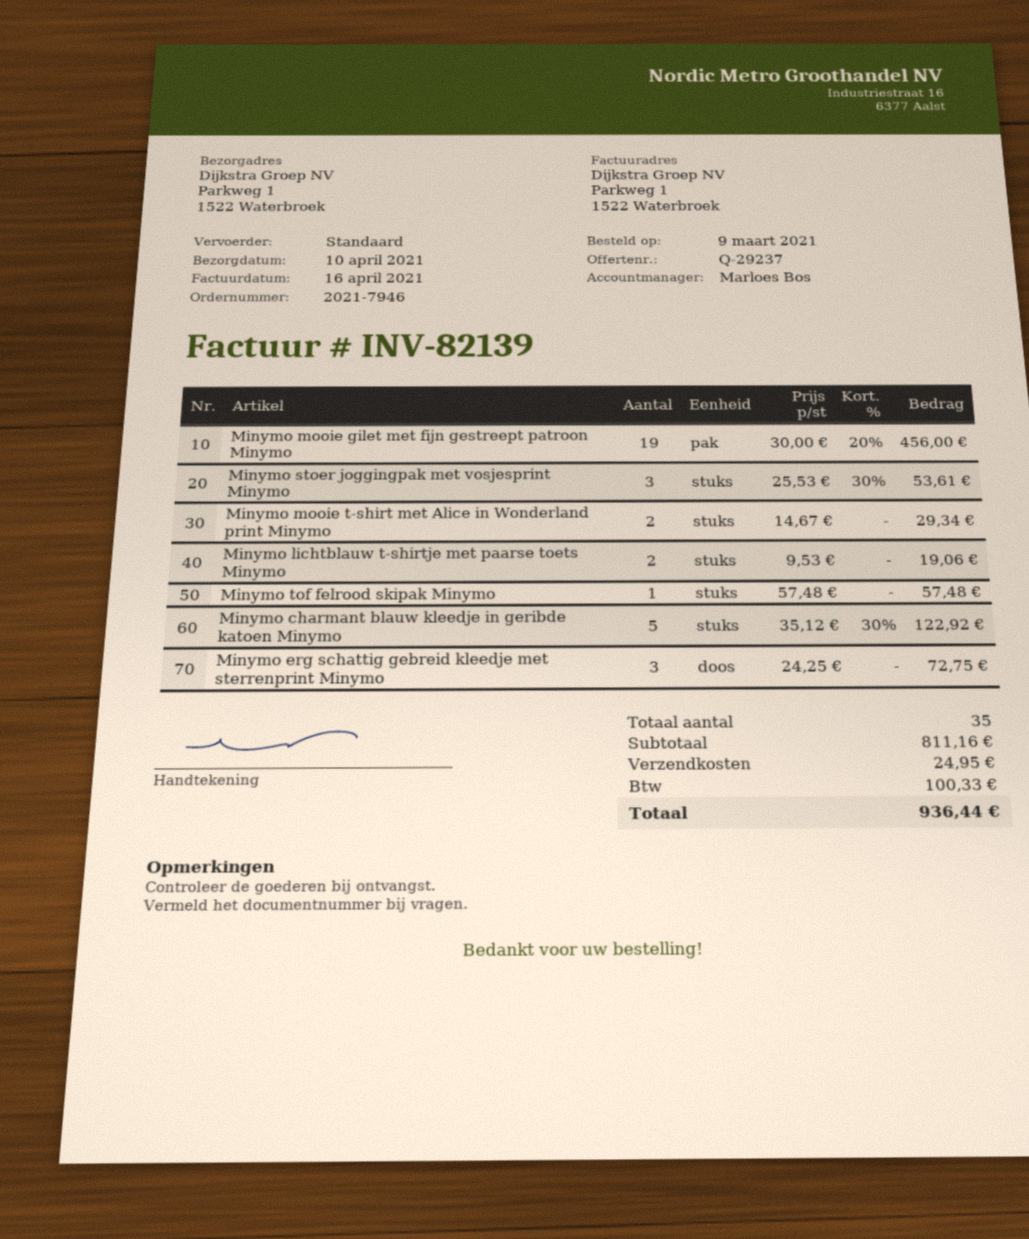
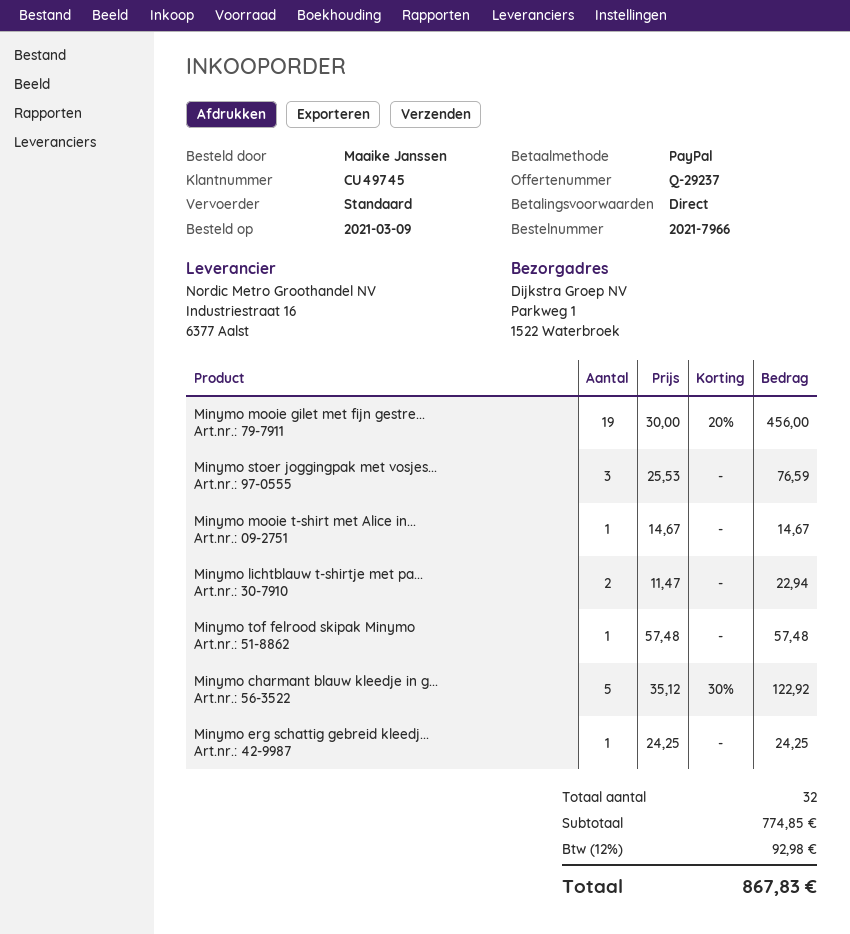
order number: 2021-7946 -> 2021-7966
Minymo stoer joggingpak met vosjesprint Minymo: 3 x 25.53 - 30% = 53.61 -> 3 x 25.53 = 76.59
Minymo mooie t-shirt met Alice in Wonderland print Minymo: 2 x 14.67 = 29.34 -> 1 x 14.67 = 14.67
Minymo lichtblauw t-shirtje met paarse toets Minymo: 2 x 9.53 = 19.06 -> 2 x 11.47 = 22.94
Minymo erg schattig gebreid kleedje met sterrenprint Minymo: 3 x 24.25 = 72.75 -> 1 x 24.25 = 24.25
total quantity: 35 -> 32
subtotal: 811.16 -> 774.85
shipping: 24.95 -> none
tax: 100.33 -> 92.98
total: 936.44 -> 867.83

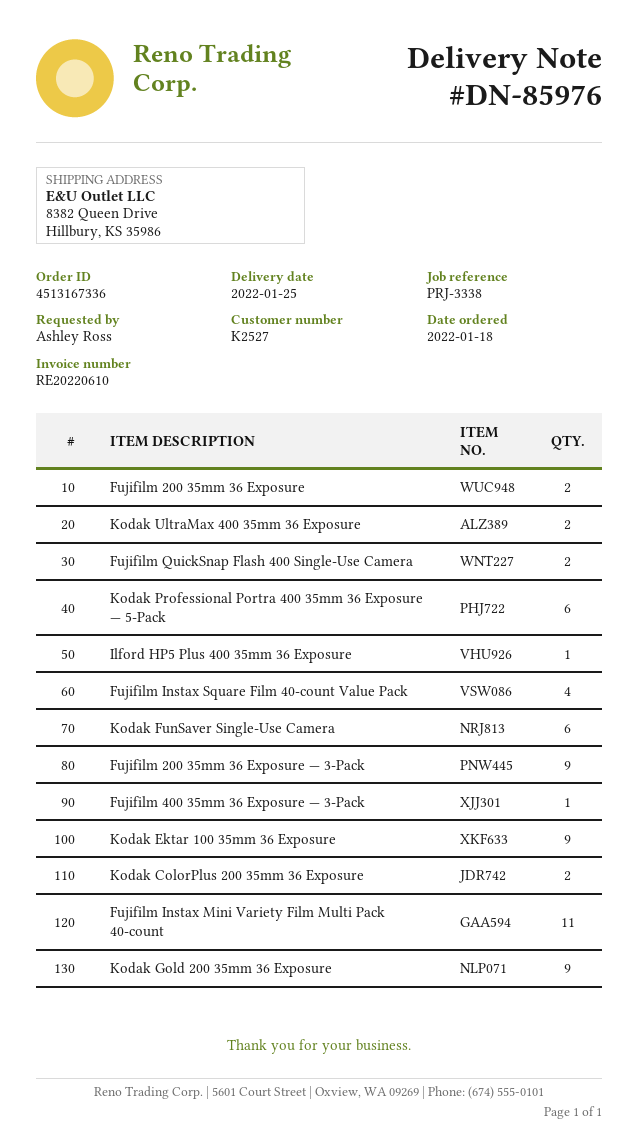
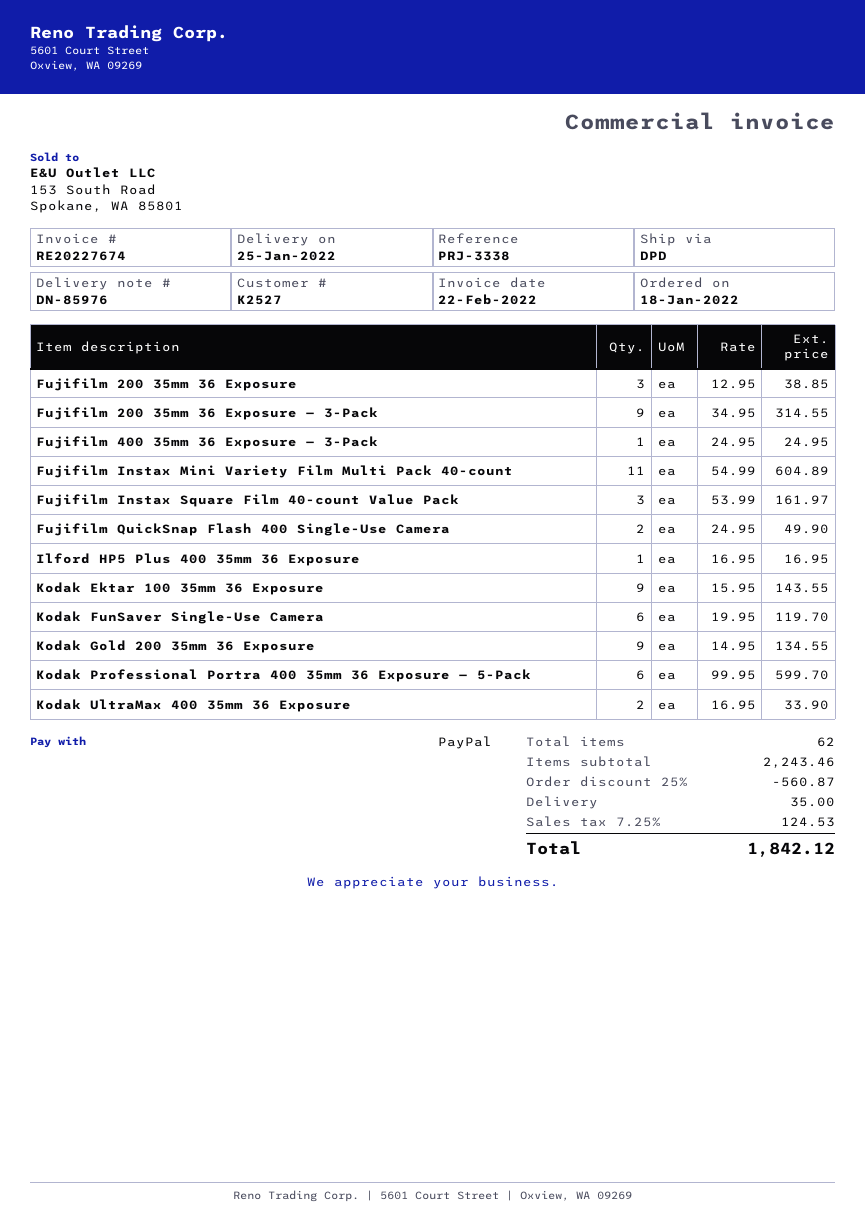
invoice number: RE20220610 -> RE20227674
Fujifilm 200 35mm 36 Exposure: 2 -> 3
Fujifilm Instax Square Film 40-count Value Pack: 4 -> 3
Kodak ColorPlus 200 35mm 36 Exposure: 2 -> none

* [AIM OF THE EXERCISE]:
Your answer should be an exact copy of the entries above, with no images included.

* [SOLUTION]:
order number: 2021-7946 -> 2021-7966
Minymo stoer joggingpak met vosjesprint Minymo: 3 x 25.53 - 30% = 53.61 -> 3 x 25.53 = 76.59
Minymo mooie t-shirt met Alice in Wonderland print Minymo: 2 x 14.67 = 29.34 -> 1 x 14.67 = 14.67
Minymo lichtblauw t-shirtje met paarse toets Minymo: 2 x 9.53 = 19.06 -> 2 x 11.47 = 22.94
Minymo erg schattig gebreid kleedje met sterrenprint Minymo: 3 x 24.25 = 72.75 -> 1 x 24.25 = 24.25
total quantity: 35 -> 32
subtotal: 811.16 -> 774.85
shipping: 24.95 -> none
tax: 100.33 -> 92.98
total: 936.44 -> 867.83

invoice number: RE20220610 -> RE20227674
Fujifilm 200 35mm 36 Exposure: 2 -> 3
Fujifilm Instax Square Film 40-count Value Pack: 4 -> 3
Kodak ColorPlus 200 35mm 36 Exposure: 2 -> none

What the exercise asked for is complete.